As ordered reported by the Senate Committee on Homeland Security and Governmental Affairs on October 4, 2017
S. 1884 would require the primary government agency investigating an act of terrorism that occurs in the United States to report to the Congress not later than one year after completing the investigation. That agency would have to collaborate with the Department of Homeland Security and other federal bodies as appropriate. The report would identify weaknesses in national security and recommend additional measures to improve homeland security and prevent terrorist acts.
In recent years there have been few incidents of domestic terrorism, so CBO expects that implementing S. 1884 would require a small number of reports each year, on average. Based on the cost of similar activities, CBO estimates that providing the reports would cost less than $500,000 annually; such spending would be subject to the availability of appropriated funds.
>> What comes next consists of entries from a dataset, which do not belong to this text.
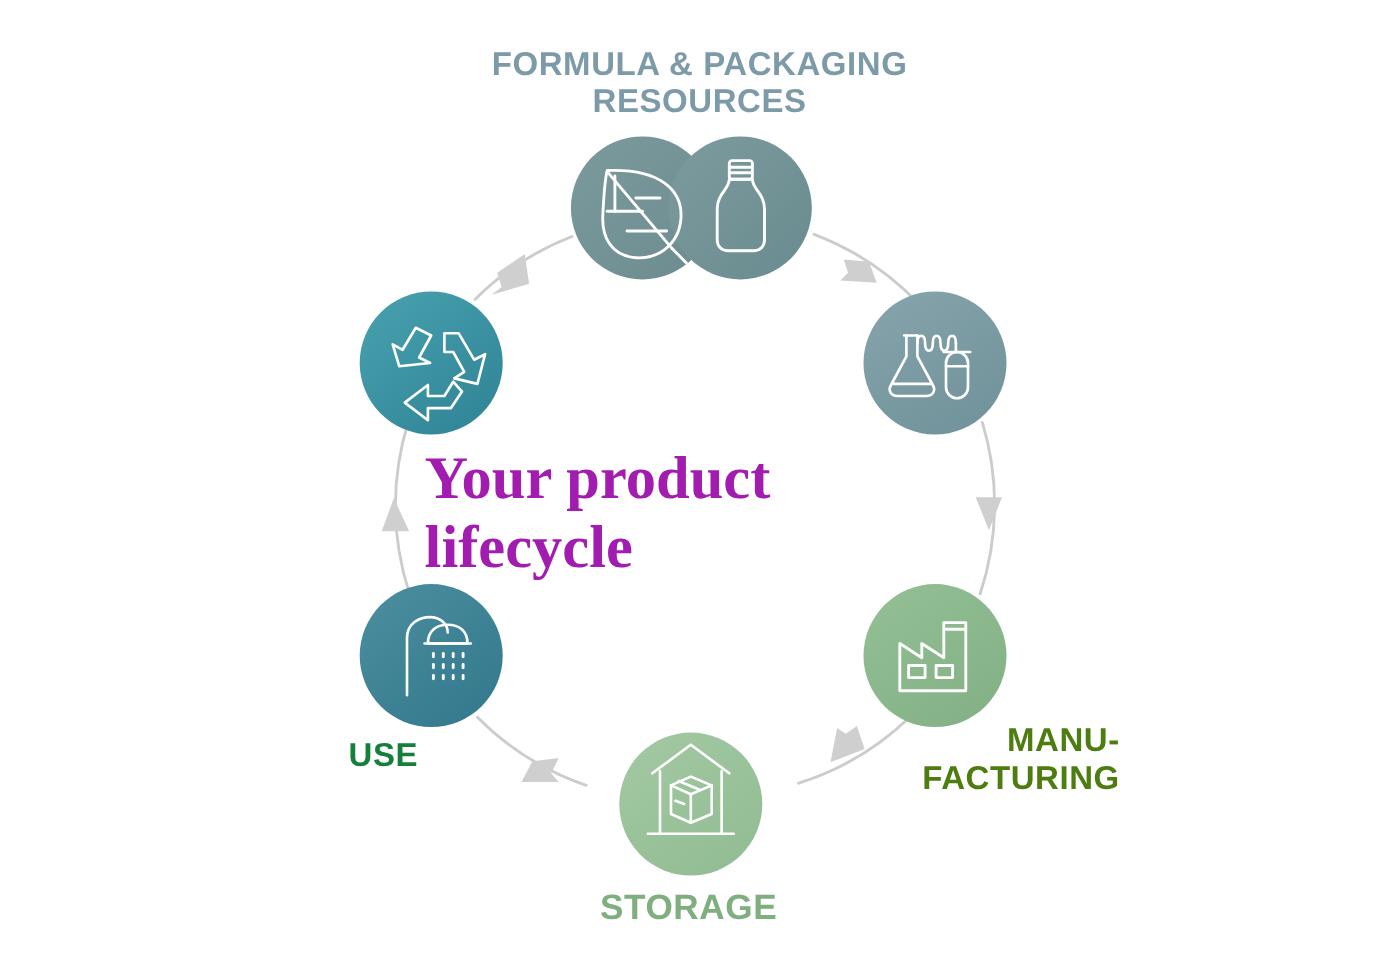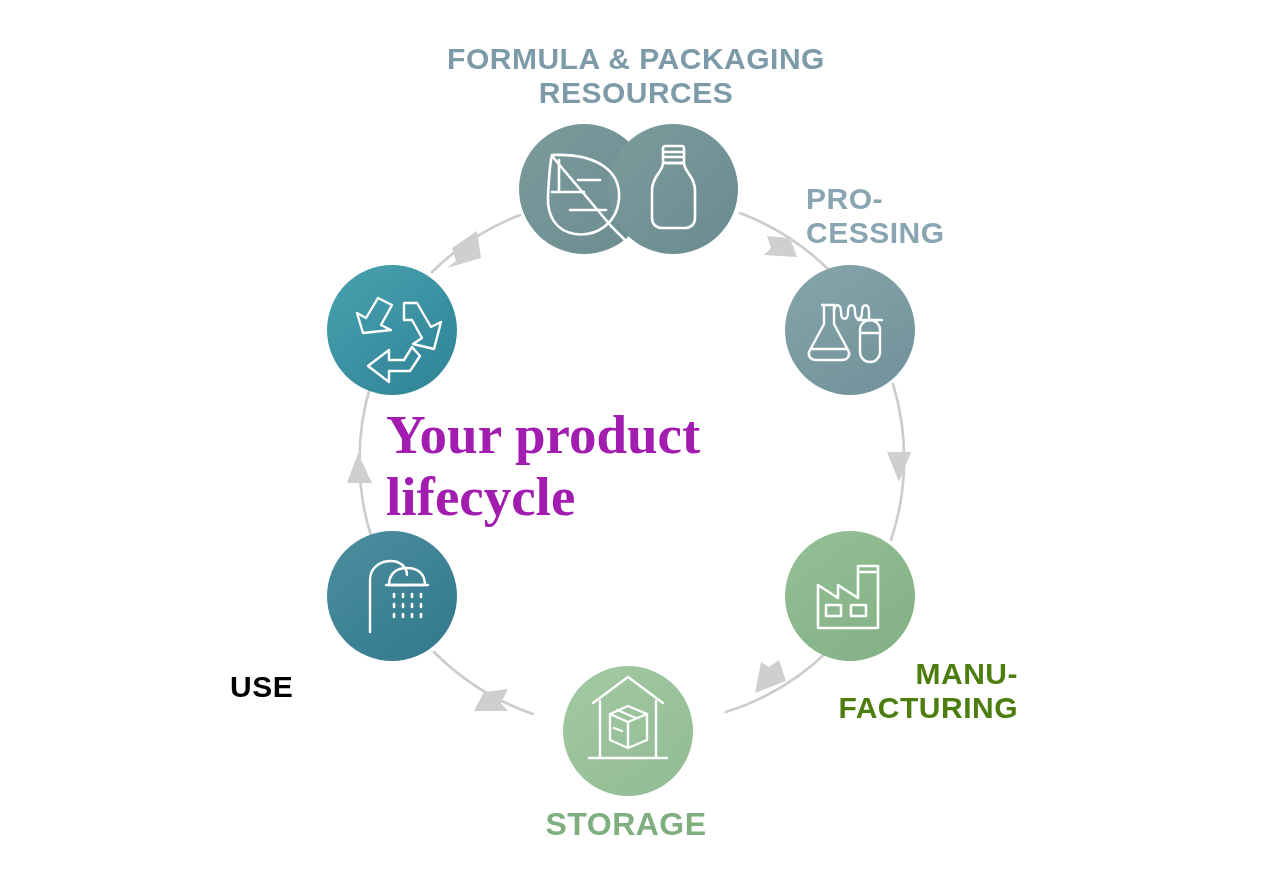--- a/index.html
+++ b/index.html
@@ -285,8 +285,6 @@
   <div class="node-label" id="label-resources">FORMULA &amp; PACKAGING
 RESOURCES</div>
 
-  <div class="node-label" id="label-processing">PRO-
-CESSING</div>
 
   <div class="node-label" id="label-manufacturing">MANU-
 FACTURING</div>

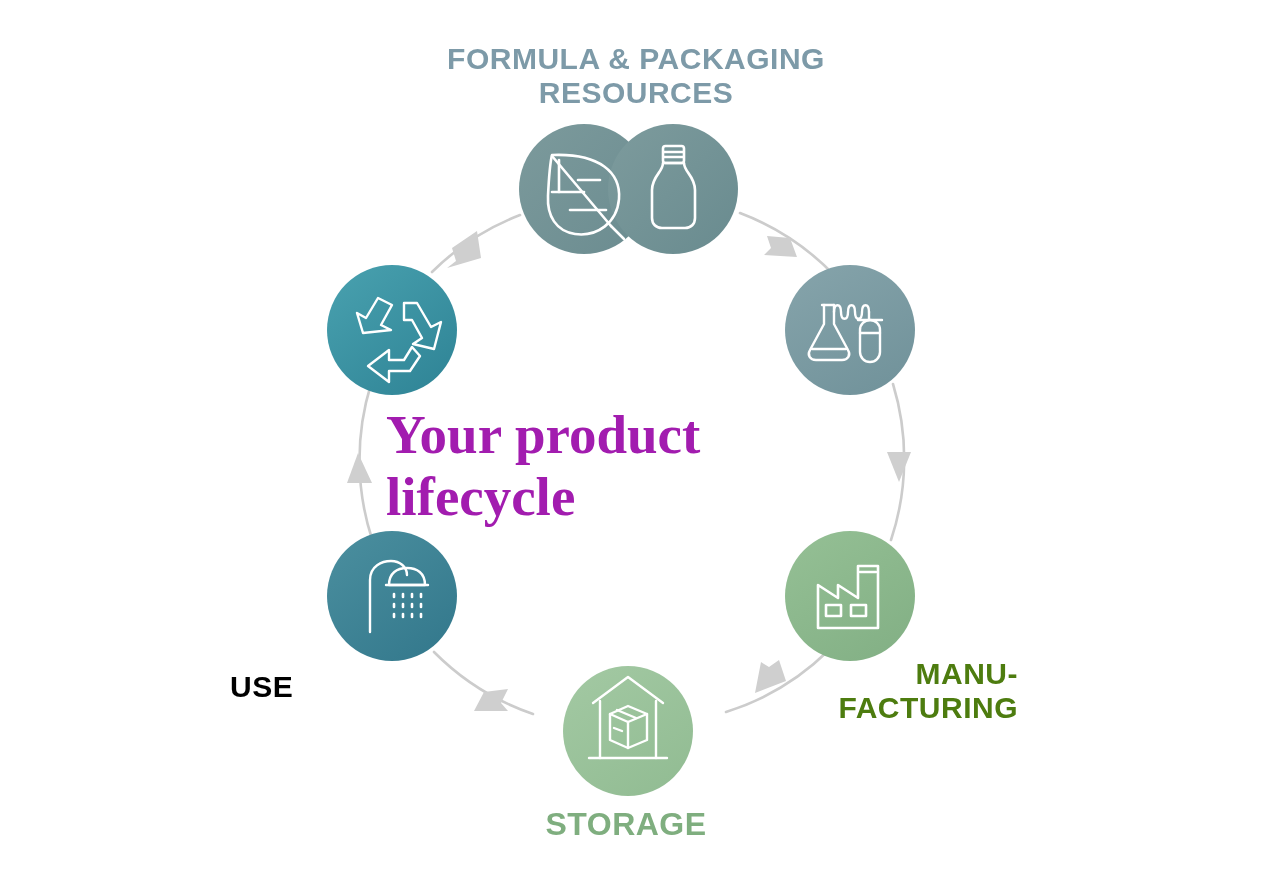--- a/index.html
+++ b/index.html
@@ -77,8 +77,9 @@
     left: 230px;
     top: 670px;
     width: 150px;
-    font-size: 30px;
-    color: #000000;
+    text-align: right;
+    font-size: 30px;
+    color: #15803d;
   }
   #label-endoflife {
     left: 232px;

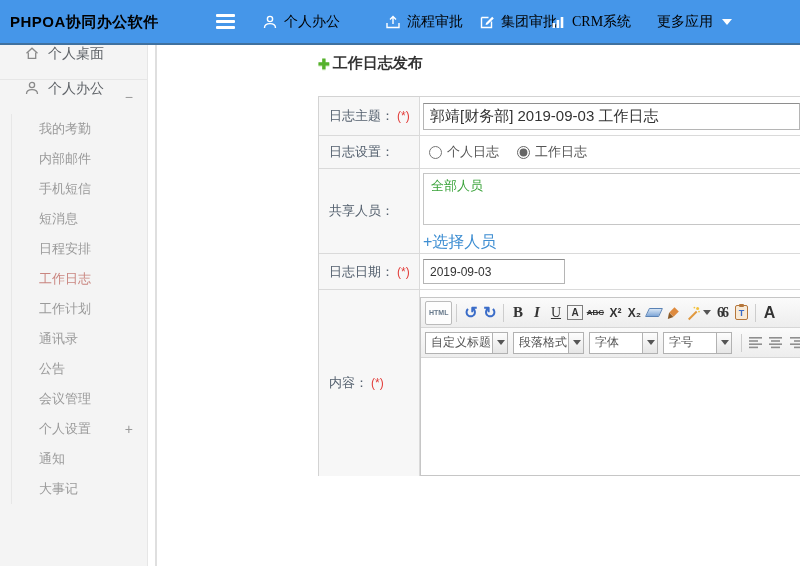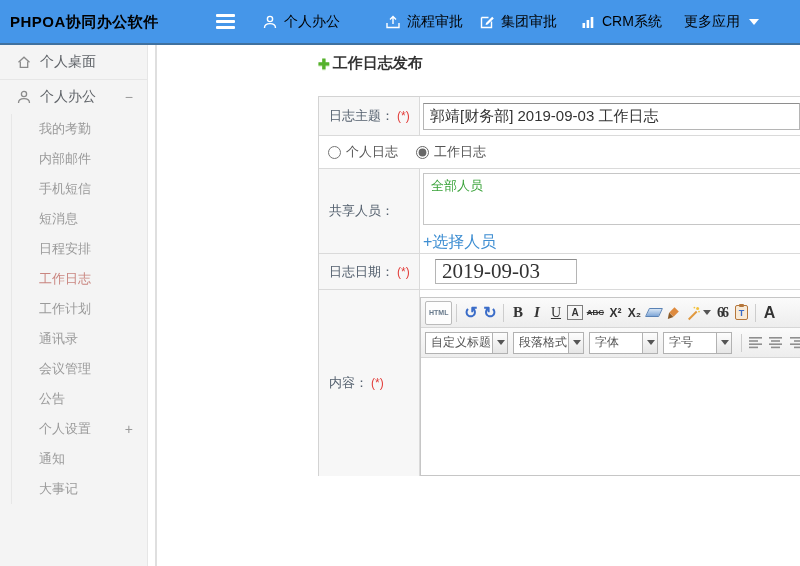--- a/index.html
+++ b/index.html
@@ -18,7 +18,7 @@
   .hamburger i { display:block; height:3px; background:#fff; margin-bottom:3px; border-radius:1px; }
   .nav-item { position:absolute; top:0; height:43px; display:flex; align-items:center; font-size:14px; cursor:pointer; }
   .nav-item svg { margin-right:6px; }
-  .nav-1 { left:262px; } .nav-2 { left:385px; } .nav-3 { left:479px; } .nav-4 { left:580px; } .nav-5 { left:684px;align-items:center; }
+  .nav-1 { left:262px; } .nav-2 { left:385px; } .nav-3 { left:479px; } .nav-4 { left:550px;font-family:Liberation Serif, serif; } .nav-5 { left:684px;align-items:center; }
   .caret-down { width:0; height:0; border-left:5px solid transparent; border-right:5px solid transparent; border-top:6px solid #fff; margin-left:9px; }
   
   .sidebar {

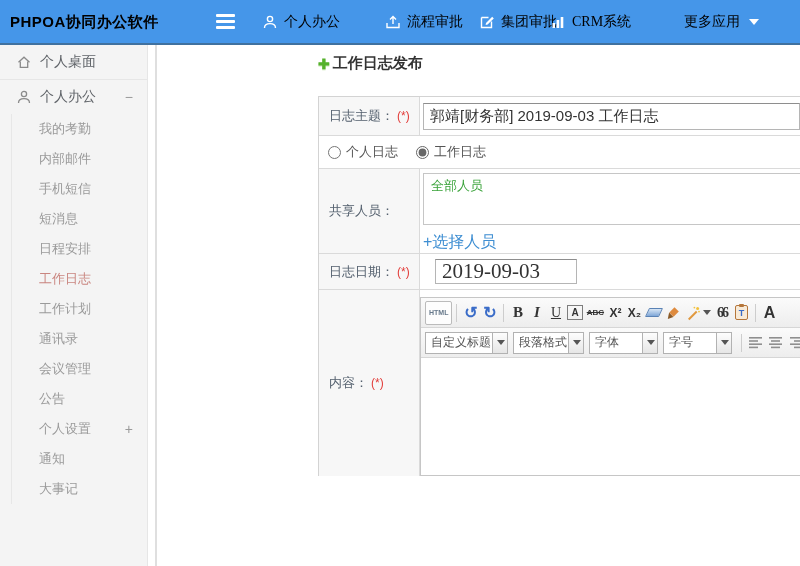--- a/index.html
+++ b/index.html
@@ -18,7 +18,7 @@
   .hamburger i { display:block; height:3px; background:#fff; margin-bottom:3px; border-radius:1px; }
   .nav-item { position:absolute; top:0; height:43px; display:flex; align-items:center; font-size:14px; cursor:pointer; }
   .nav-item svg { margin-right:6px; }
-  .nav-1 { left:262px; } .nav-2 { left:385px; } .nav-3 { left:479px; } .nav-4 { left:550px;font-family:Liberation Serif, serif; } .nav-5 { left:684px;align-items:center; }
+  .nav-1 { left:262px; } .nav-2 { left:385px; } .nav-3 { left:479px; } .nav-4 { left:550px;font-family:Liberation Serif, serif; } .nav-5 { left:657px;align-items:center; }
   .caret-down { width:0; height:0; border-left:5px solid transparent; border-right:5px solid transparent; border-top:6px solid #fff; margin-left:9px; }
   
   .sidebar {

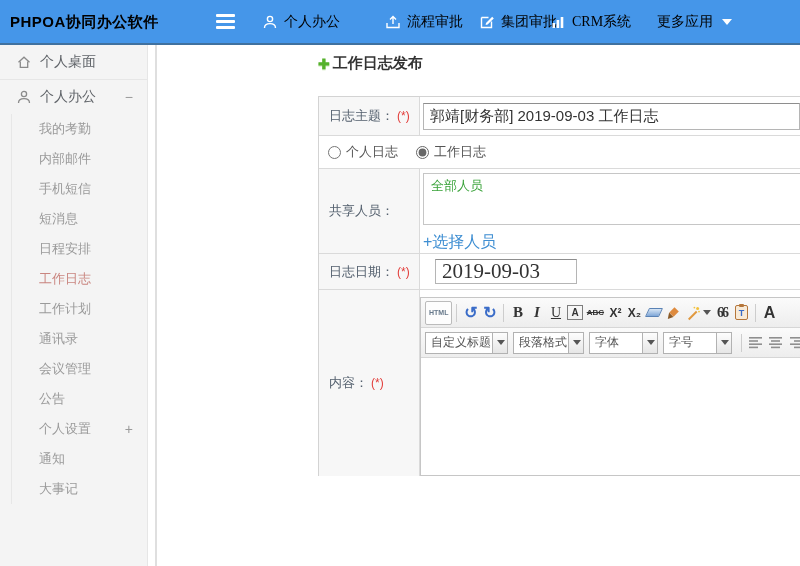--- a/index.html
+++ b/index.html
@@ -25,7 +25,7 @@
     position:absolute; left:0; top:45px; width:148px; height:521px;
     background:#f4f4f4; border-right:1px solid #e6e6e6;
   }
-  .side-top { position:relative; height:34px; display:flex; align-items:center; padding-left:16px; font-size:14px; color:#5f6368; cursor:pointer; }
+  .side-top { position:relative; height:34px; display:flex; padding-left:24px; font-size:14px; color:#5f6368; cursor:pointer; }
   .side-top svg { margin-right:8px; flex:none; }
   .side-div { height:1px; background:#e6e6e6; margin:0 0; }
   .toggle { position:absolute; right:14px; top:50%; transform:translateY(-50%); color:#9a9a9a; font-size:14px; }

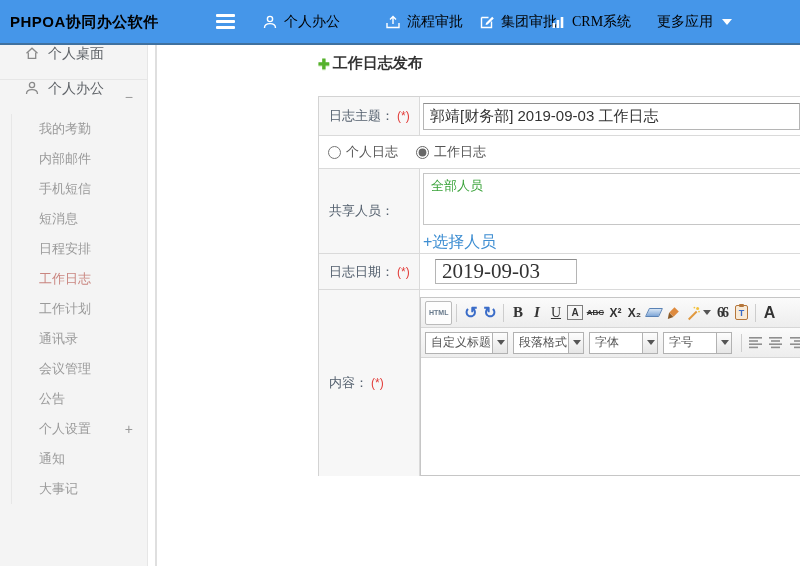--- a/index.html
+++ b/index.html
@@ -199,6 +199,9 @@
       </div>
 
       <div class="frow r-settings">
+        <div class="cell-label">
+          <span>日志设置：</span>
+        </div>
         <div class="cell-field">
           <div class="radio-group">
             <label>

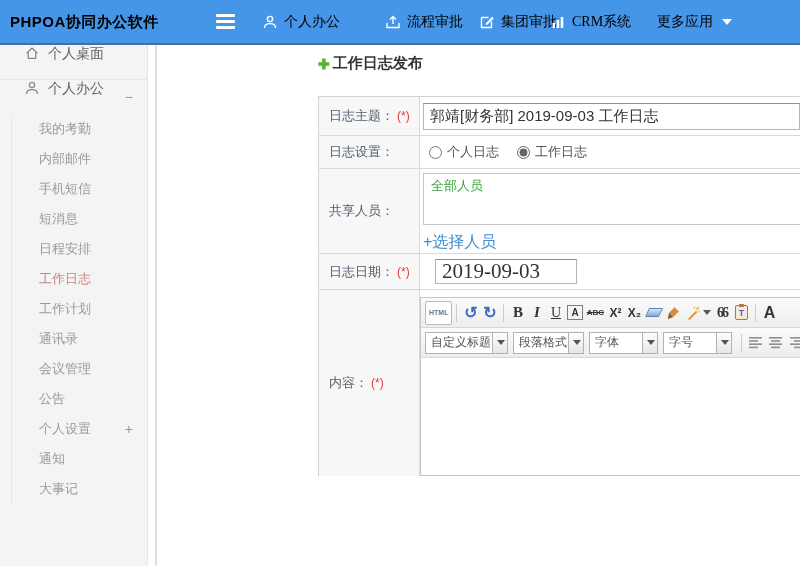--- a/index.html
+++ b/index.html
@@ -56,8 +56,8 @@
   .share-box { margin-left:3px; width:calc(100% + 12px); height:57px; border:1px solid #c6c6c6; background:#fff;
     font-size:13px; color:#3aa33a; padding:3px 7px; }
   .share-link { margin:7px 0 0 3px; font-size:16px; color:#3e8ed2; cursor:pointer; }
-  .date-input { margin-left:15px; width:142px; height:25px; border:1px solid #b5b5b5; border-top-color:#8e8e8e;
-    font-size:21px; color:#333; padding:0 6px; font-family:Liberation Serif, serif; }
+  .date-input { margin-left:3px; width:142px; height:25px; border:1px solid #b5b5b5; border-top-color:#8e8e8e;
+    font-size:12px; color:#333; padding:0 6px; font-family:Liberation Sans, sans-serif; }
   .content-field { align-items:stretch; }
   
   .editor { margin-top:7px; width:calc(100% + 12px); border:1px solid #c6c6c6; display:flex; flex-direction:column; background:#fff; }

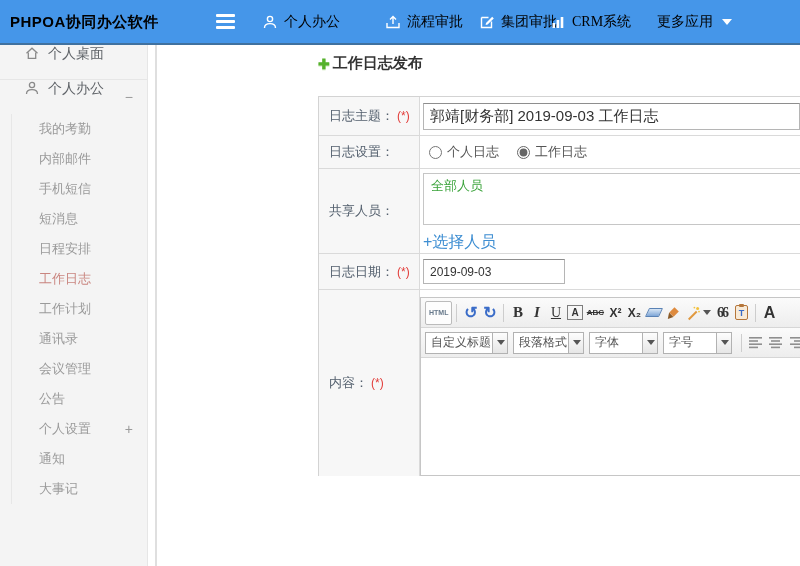--- a/index.html
+++ b/index.html
@@ -167,8 +167,8 @@
       <div class="sub-item active">工作日志</div>
       <div class="sub-item">工作计划</div>
       <div class="sub-item">通讯录</div>
+      <div class="sub-item">公告</div>
       <div class="sub-item">会议管理</div>
-      <div class="sub-item">公告</div>
       <div class="sub-item">
         <span>个人设置</span>
         <span class="toggle">+</span>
Enacting the legislation would not affect direct spending or revenues; therefore, pay-as-you-go procedures do not apply. CBO estimates that enacting S. 1884 would not increase net direct spending or on-budget deficits in any of the four consecutive 10-year periods beginning in 2028.
S. 1884 contains no intergovernmental or private-sector mandates as defined in the Unfunded Mandates Reform Act and would not affect the budgets of state, local, or tribal governments.
On May 30, 2017, CBO transmitted a cost estimate for H.R. 625, the Reporting Efficiently to Proper Officials in Response to Terrorism Act of 2017, as ordered reported by the House Committee on Homeland Security on May 3, 2017. The two bills are similar and CBO’s estimates of the budgetary effects are the same.